Maznan se alejó de ellas, y Lydia, temblando de alivio, lo vio hablar con un grupo de malayos que iban en el autobús. Sin previo aviso, vomitó entre los matorrales.

Se estaba limpiando la cara con la falda del vestido cuando el niño llegó corriendo.

—Un hombre conoce el camino que lleva a una aldea —dijo, atropelladamente. Y la miró con una sonrisa que reflejaba de qué manera aquella situación tan dura los estaba uniendo—. Vamos.

Lydia miró rápidamente a la mujer india, y ésta le sonrió.

—Vaya con él —le dijo—. Los demás irán también.

—¿Y usted?

—Será lo que Dios quiera —contestó la mujer, encogiéndose de hombros—. Mañana pasará otro autobús.

Una abrumadora sensación de fatiga había sustituido al miedo, y Lydia estaba sumida en un mar de dudas. Por pura costumbre, buscó a sus hijas con la mirada, pero naturalmente no estaban allí. ¿Debía quedarse a esperar otro autobús y afrontar los nuevos peligros que pudieran presentarse? ¿O debía irse con el niño? Era demasiado peligroso pasar la noche en la carretera, más aún estando en zona de toque de queda. Maznan seguía esperándola, con una mano tendida.

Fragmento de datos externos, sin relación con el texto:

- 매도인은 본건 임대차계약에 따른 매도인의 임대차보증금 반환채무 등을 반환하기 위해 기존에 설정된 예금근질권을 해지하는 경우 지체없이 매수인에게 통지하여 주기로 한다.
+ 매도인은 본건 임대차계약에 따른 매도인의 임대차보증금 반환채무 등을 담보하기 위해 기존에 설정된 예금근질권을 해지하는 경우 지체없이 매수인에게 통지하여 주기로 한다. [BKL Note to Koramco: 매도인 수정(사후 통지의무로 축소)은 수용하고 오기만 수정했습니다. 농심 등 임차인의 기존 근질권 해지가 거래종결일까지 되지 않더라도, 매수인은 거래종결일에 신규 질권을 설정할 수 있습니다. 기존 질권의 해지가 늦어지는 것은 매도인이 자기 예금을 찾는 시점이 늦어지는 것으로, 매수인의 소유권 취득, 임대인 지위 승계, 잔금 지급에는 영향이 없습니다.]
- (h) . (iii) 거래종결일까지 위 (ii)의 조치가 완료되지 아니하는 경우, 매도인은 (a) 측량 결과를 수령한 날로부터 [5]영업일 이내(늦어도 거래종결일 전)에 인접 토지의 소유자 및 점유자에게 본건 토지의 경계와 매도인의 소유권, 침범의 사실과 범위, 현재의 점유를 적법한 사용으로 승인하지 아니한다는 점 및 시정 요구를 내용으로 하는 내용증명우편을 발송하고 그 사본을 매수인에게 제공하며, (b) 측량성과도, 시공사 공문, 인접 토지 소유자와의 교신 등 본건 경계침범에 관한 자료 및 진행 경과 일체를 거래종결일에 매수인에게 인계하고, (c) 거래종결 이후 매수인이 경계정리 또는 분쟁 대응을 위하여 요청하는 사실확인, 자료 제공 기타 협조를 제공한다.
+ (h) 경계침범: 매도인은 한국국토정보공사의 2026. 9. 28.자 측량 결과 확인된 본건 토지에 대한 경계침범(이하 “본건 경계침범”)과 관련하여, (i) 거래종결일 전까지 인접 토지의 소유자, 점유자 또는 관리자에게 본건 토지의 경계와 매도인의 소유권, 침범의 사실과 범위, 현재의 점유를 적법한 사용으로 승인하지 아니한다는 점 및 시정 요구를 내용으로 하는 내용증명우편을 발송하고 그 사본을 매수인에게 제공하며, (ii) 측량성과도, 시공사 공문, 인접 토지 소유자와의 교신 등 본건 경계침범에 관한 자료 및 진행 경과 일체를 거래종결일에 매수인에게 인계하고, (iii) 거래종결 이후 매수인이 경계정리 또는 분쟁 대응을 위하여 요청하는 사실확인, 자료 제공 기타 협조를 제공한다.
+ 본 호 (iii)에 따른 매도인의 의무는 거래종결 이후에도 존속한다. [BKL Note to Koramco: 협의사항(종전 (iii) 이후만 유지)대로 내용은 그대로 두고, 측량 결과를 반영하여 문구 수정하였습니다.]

—Tú me cuidas. Yo te cuido —dijo, sonriendo tímidamente.

—Trato hecho —contestó Lydia. Y lo cogió de la mano.

Al menos Maznan había empezado a hablar, y, una vez pasado el momento de terror, Lydia tenía la sensación de que los dos estaban juntos en aquel trance.

Cuando el desordenado grupo se desvió de la carretera, los monos reanudaron sus alaridos. Lydia echó un vistazo por encima del hombro, todavía dudosa. Le picaba la cabeza y tenía la frente empapada en sudor. Le llegó el olor empalagoso de las orquídeas trepadoras y se le revolvieron las tripas. Se secó el sudor de la frente y trató de aparentar serenidad, por el bien del niño, aunque no había manera de saber si aquel hombre los estaba llevando a una trampa.